Ao contrário da maior parte desses instrumentos, em que o telescópio faz movimentos para seguir o objeto no céu, o equipamento chinês está sobre uma estrutura fixa e tem dois espelhos móveis e segmentados.
O Lamost tem o objetivo de fazer varreduras sistemáticas do céu e desvendar a estrutura de seus componentes: como as galáxias se distribuem pelo Universo e por que elas estão onde estão.

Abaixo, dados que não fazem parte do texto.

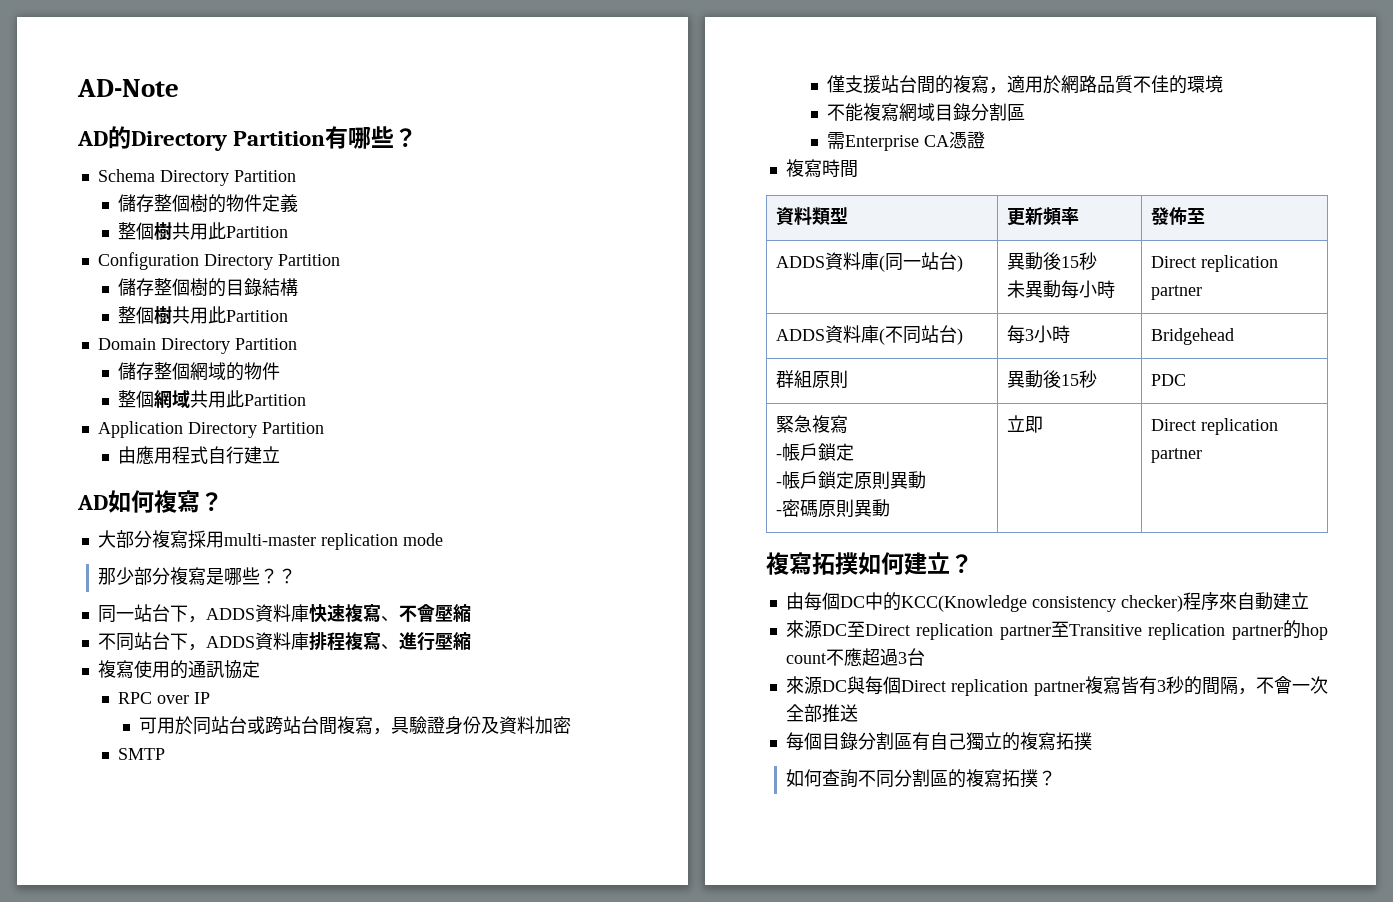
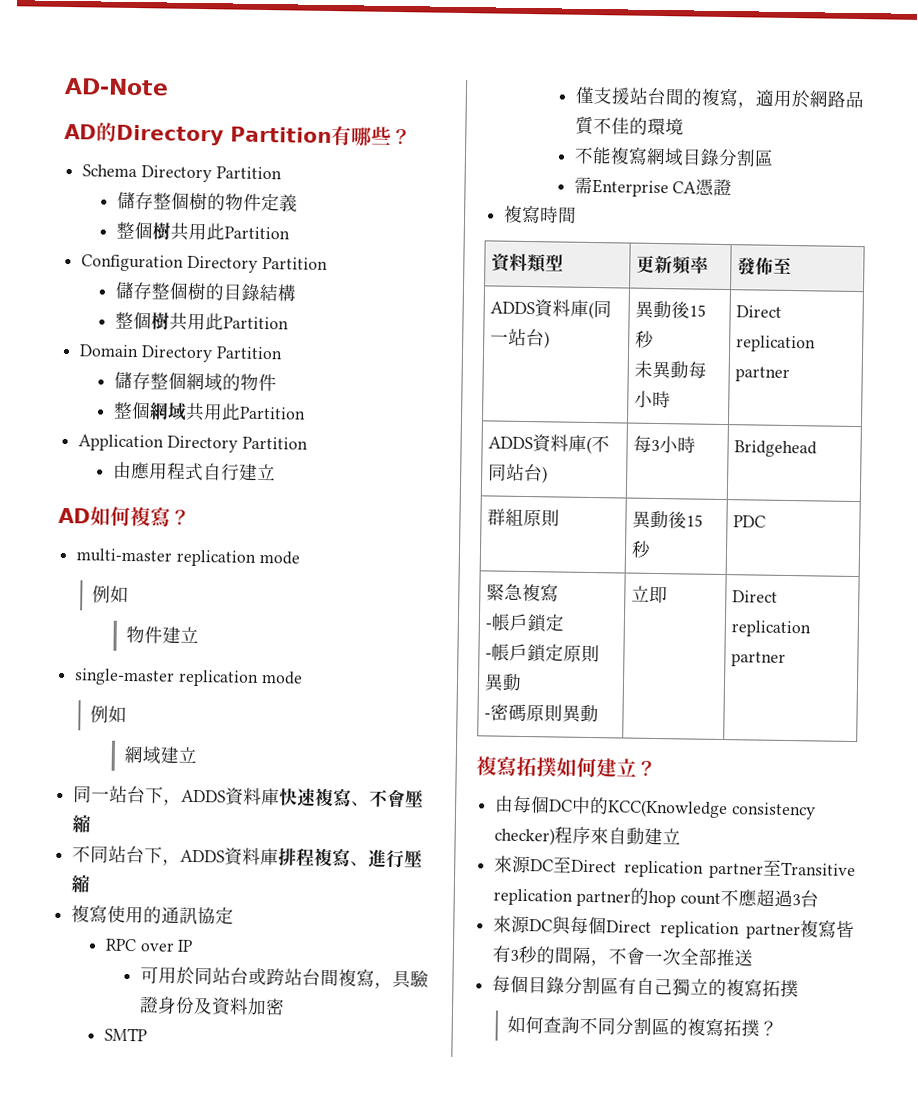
[97,530,224,549] 大部分複寫採用 -> (191, 517) none
[98,567,297,586] 那少部分複寫是哪些？？ -> [91,585,129,603] [125,625,199,644] [74,668,303,687] [89,705,127,723] [123,745,197,765] 例如 // 物件建立 // single-master replication mode // 例如 // 網域建立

Trata-se de um objetivo diferente de outros potentes telescópios, como os Keck e Gemini.
O diretor fundador do telescópio norte-americano e professor da Universidade de Chicago, Donald York, confirmou que o Lamost pode ter uma maior utilidade que o SDSS, se os astrônomos chineses conseguirem que ele trabalhe em alto rendimento. "O Lamost dispõe de 4.000 fibras por "disparo", 5,5 vezes a mais do que o SDSS", ressaltou York.
"Ainda devemos formar uma idéia clara sobre a estrutura de nossa galáxia", afirmou o professor Chu Yaoquan, membro da equipe de engenheiros envolvida no projeto.
"Analisando um espectro de milhões de estrelas na Via Láctea, poderíamos ter uma oportunidade de conhecer a história da galáxia", acrescentou.